An additional detail is as the following. The flushing process may notify
many segments if the record crosses many segments, so the process memorizes
latest notified segment number to latestArchiveNotifiedSegNo in XLogCtl.
The process notifies from latestArchiveNotifiedSegNo + 1 to
flushing segment number - 1.

And latestArchiveNotifiedSegNo is set to EndOfLog after Startup process exits
replay-loop. Standby also set same timing (= before promoting).

Mutual exlusion about latestArchiveNotifiedSegNo is not required because
the timing of accessing has been already included in WALWriteLock critical section.

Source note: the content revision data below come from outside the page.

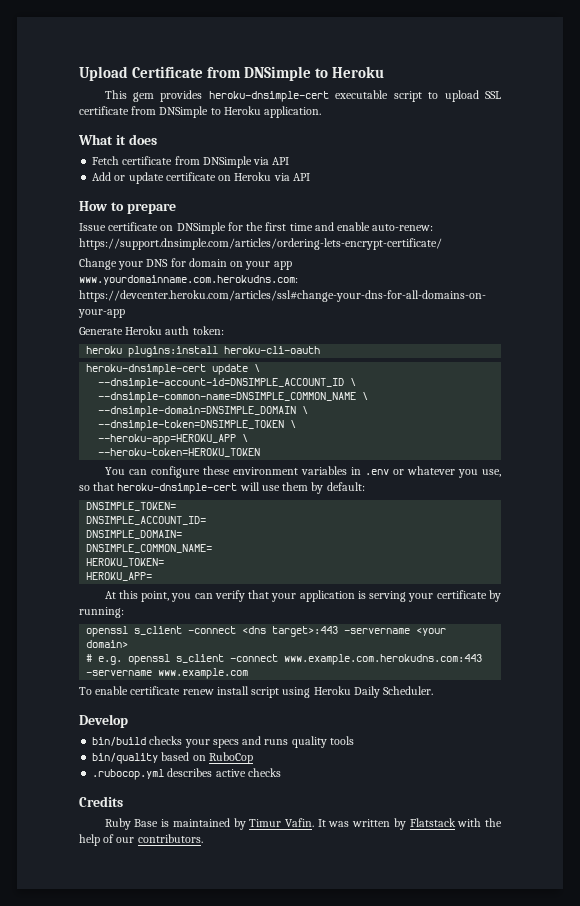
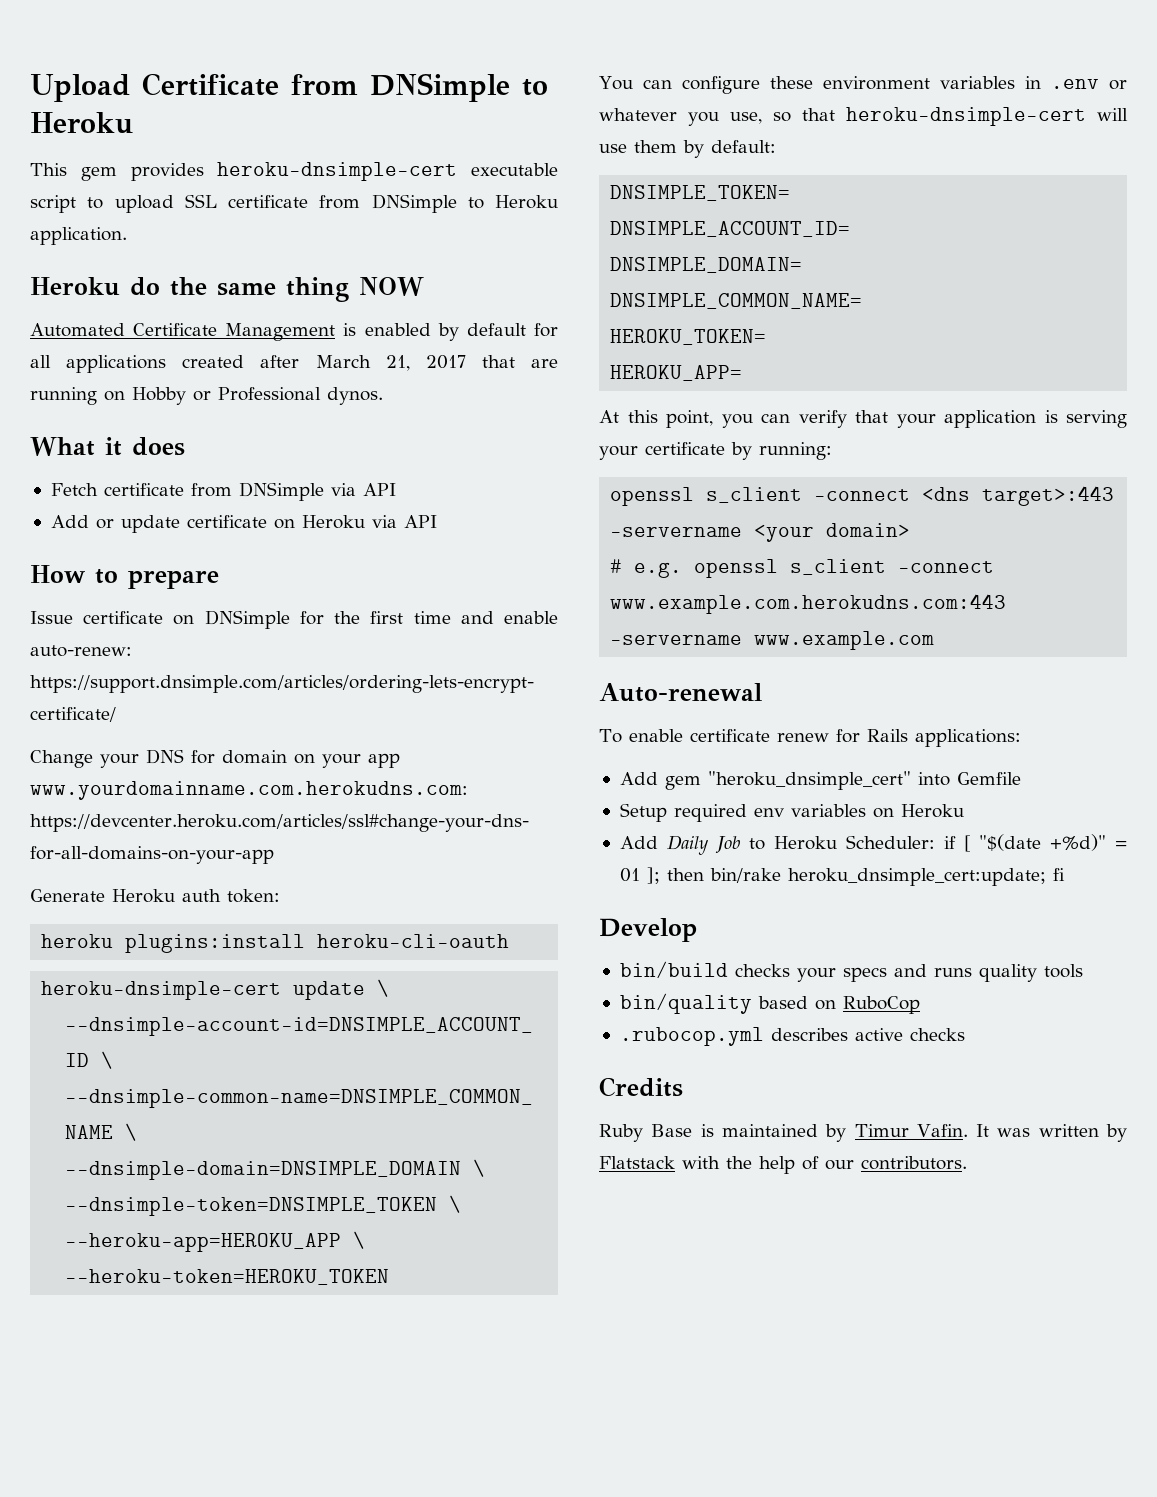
+ Heroku do the same thing NOW
+ Automated Certificate Management is enabled by default for all applications created after March 21, 2017 that are running on Hobby or Professional dynos.
+ Auto-renewal
- To enable certificate renew install script using Heroku Daily Scheduler.
+ To enable certificate renew for Rails applications:
+ Add gem "heroku_dnsimple_cert" into Gemfile
+ Setup required env variables on Heroku
+ Add Daily Job to Heroku Scheduler: if [ "$(date +%d)" = 01 ]; then bin/rake heroku_dnsimple_cert:update; fi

2. Description in standby side

* Who notifies?
walreceiver also doesn't know whether the flushed RecPtr is EndRecPtr of
cross-segment-boundary WAL record or not. In standby, only Startup process
knows the information because it is hidden in WAL record itself and only
Startup process reads and builds WAL record.

* Action of Statup process
Therefore, I implemented that walreceiver never notify and Startup process does it.
In detail, when Startup process reads one full-length WAL record, it notifies
from a segment that includes head(ReadRecPtr) of the record to a previous segment that
includes EndRecPtr of the record.

Now, we must pay attention about switching time line.
The last segment of previous TimeLineID must be notified before switching.
This case is considered when RM_XLOG_ID is detected.

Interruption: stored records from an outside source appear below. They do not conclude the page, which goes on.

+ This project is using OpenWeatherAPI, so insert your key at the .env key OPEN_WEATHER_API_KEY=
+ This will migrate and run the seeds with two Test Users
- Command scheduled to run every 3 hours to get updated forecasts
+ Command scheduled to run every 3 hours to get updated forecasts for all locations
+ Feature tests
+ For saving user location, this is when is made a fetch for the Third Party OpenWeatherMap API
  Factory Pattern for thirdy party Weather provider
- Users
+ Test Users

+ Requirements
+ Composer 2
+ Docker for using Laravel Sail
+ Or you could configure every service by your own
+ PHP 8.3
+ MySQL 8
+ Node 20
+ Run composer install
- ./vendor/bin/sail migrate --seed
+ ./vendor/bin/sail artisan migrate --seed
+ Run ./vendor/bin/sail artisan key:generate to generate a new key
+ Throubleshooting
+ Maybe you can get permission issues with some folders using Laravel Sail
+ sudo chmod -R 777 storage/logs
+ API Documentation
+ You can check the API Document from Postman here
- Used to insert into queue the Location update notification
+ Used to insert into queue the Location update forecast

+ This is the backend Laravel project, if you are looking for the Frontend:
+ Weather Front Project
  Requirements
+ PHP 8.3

3. About other notifying for segment
Two notifyings for segment are remain. They are not needed to fix.

(1) Notifying for partial segment
It is not needed to be completed, so it's OK to notify without special consideration.

(2) Re-notifying
Currently, Checkpointer has notified through XLogArchiveCheckDone().
It is a safe-net for failure of notifying by backend or WAL writer.
Backend or WAL writer doesn't retry to notify if falis, but Checkpointer retries
to notify when it removes old segment. If it fails to notify, then it does not
remove the segment. It makes Checkpointer to retry notify until the notifying suceeeds.
Also, in this case, we can just notify whithout special consideration
because Checkpointer guarantees that all WAL record included in the segment have been already flushed.

Please, your review and comments.

Regards
Ryo Matsumura

Attachments:

test_in_primary.shapplication/octet-stream; name=test_in_primary.shDownload
bugfix_early_archiving_v1.0.patchapplication/octet-stream; name=bugfix_early_archiving_v1.0.patchDownload+132-24
#17Kyotaro Horiguchi
horikyota.ntt@gmail.com
In reply to: Ryo Matsumura (Fujitsu) (#16)
Re: archive status ".ready" files may be created too early

Hello. Matsumura-san.

I agree that WAL writer is not the place to notify segmnet. And the
direction you suggested would work.

At Fri, 19 Jun 2020 10:18:34 +0000, "matsumura.ryo@fujitsu.com" <matsumura.ryo@fujitsu.com> wrote in

1. Description in primary side

[Basic problem]
A process flushing WAL record doesn't know whether the flushed RecPtr is
EndRecPtr of cross-segment-boundary WAL record or not because only process
inserting the WAL record knows it and it never memorizes the information to anywhere.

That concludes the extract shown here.